Stored entries:
============
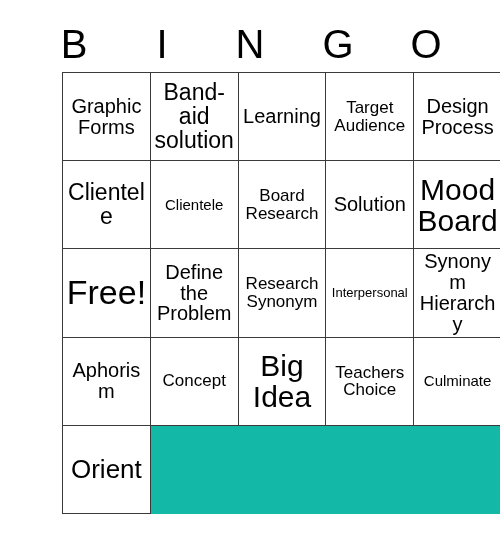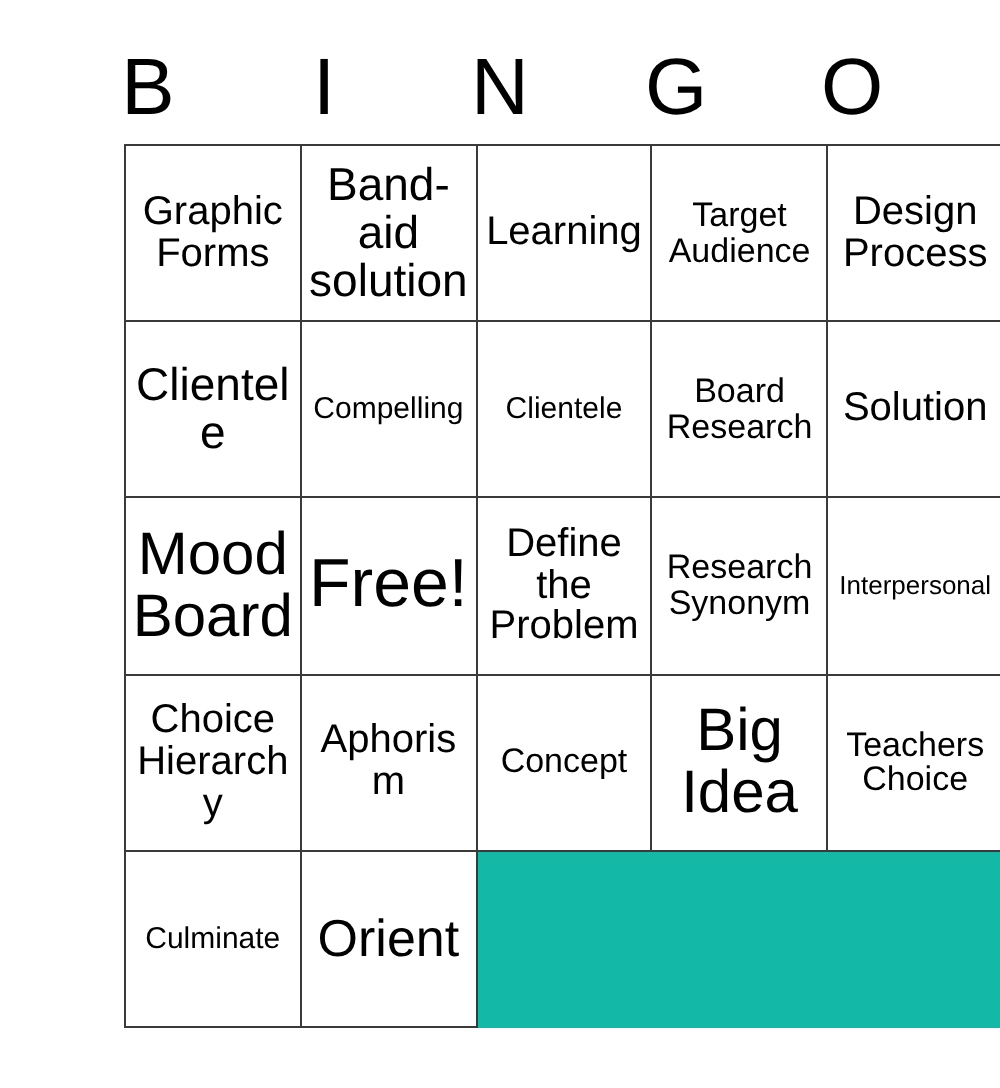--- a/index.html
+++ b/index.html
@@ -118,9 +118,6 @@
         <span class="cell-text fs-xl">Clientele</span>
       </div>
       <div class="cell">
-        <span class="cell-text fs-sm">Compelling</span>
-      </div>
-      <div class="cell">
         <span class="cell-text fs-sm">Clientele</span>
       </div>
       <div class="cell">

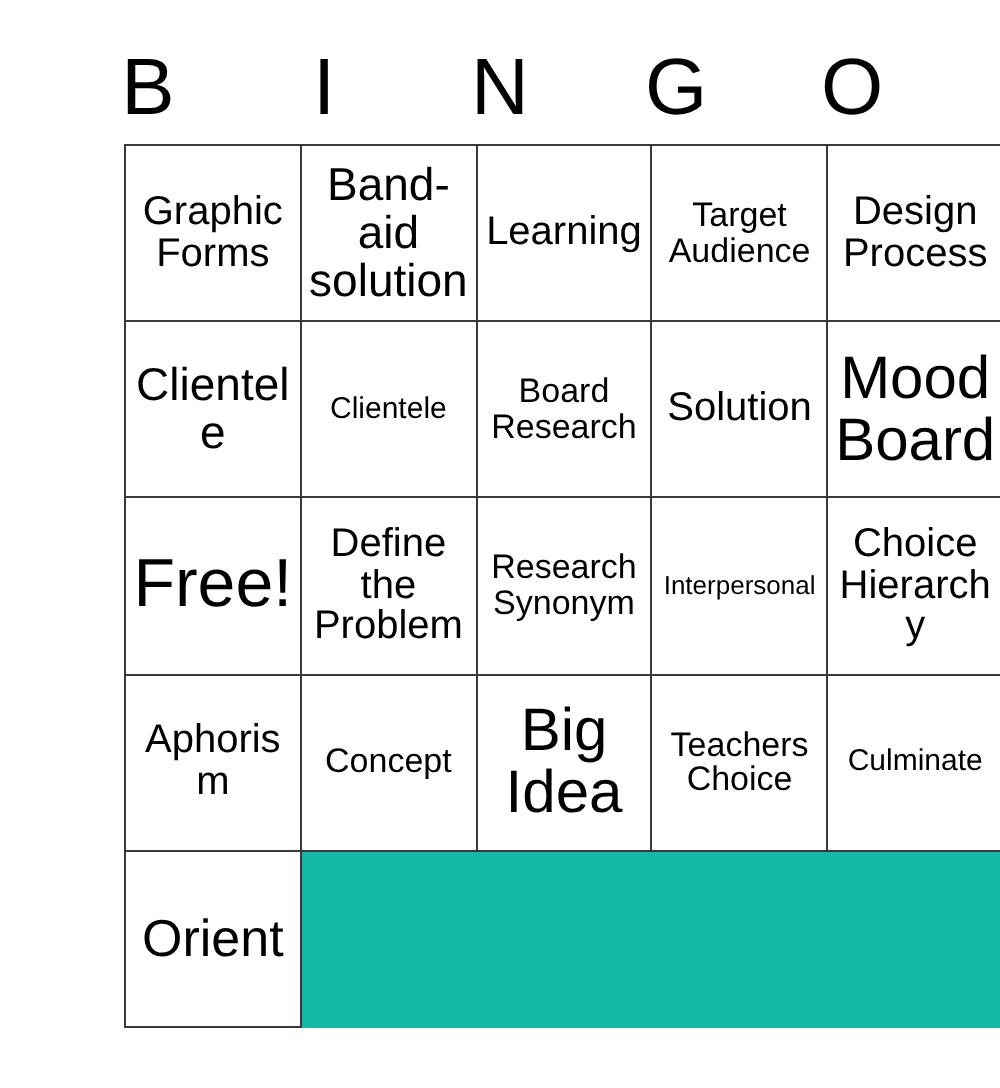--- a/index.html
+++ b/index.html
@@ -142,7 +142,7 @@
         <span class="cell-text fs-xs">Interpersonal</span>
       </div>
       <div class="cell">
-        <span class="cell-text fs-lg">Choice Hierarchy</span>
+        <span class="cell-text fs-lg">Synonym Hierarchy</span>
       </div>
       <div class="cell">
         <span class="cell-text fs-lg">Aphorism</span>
============
Work to be completed
Retrieve each line from the records above where the word "Hierarchy" occurs.

Result below
-        <span class="cell-text fs-lg">Choice Hierarchy</span>
+        <span class="cell-text fs-lg">Synonym Hierarchy</span>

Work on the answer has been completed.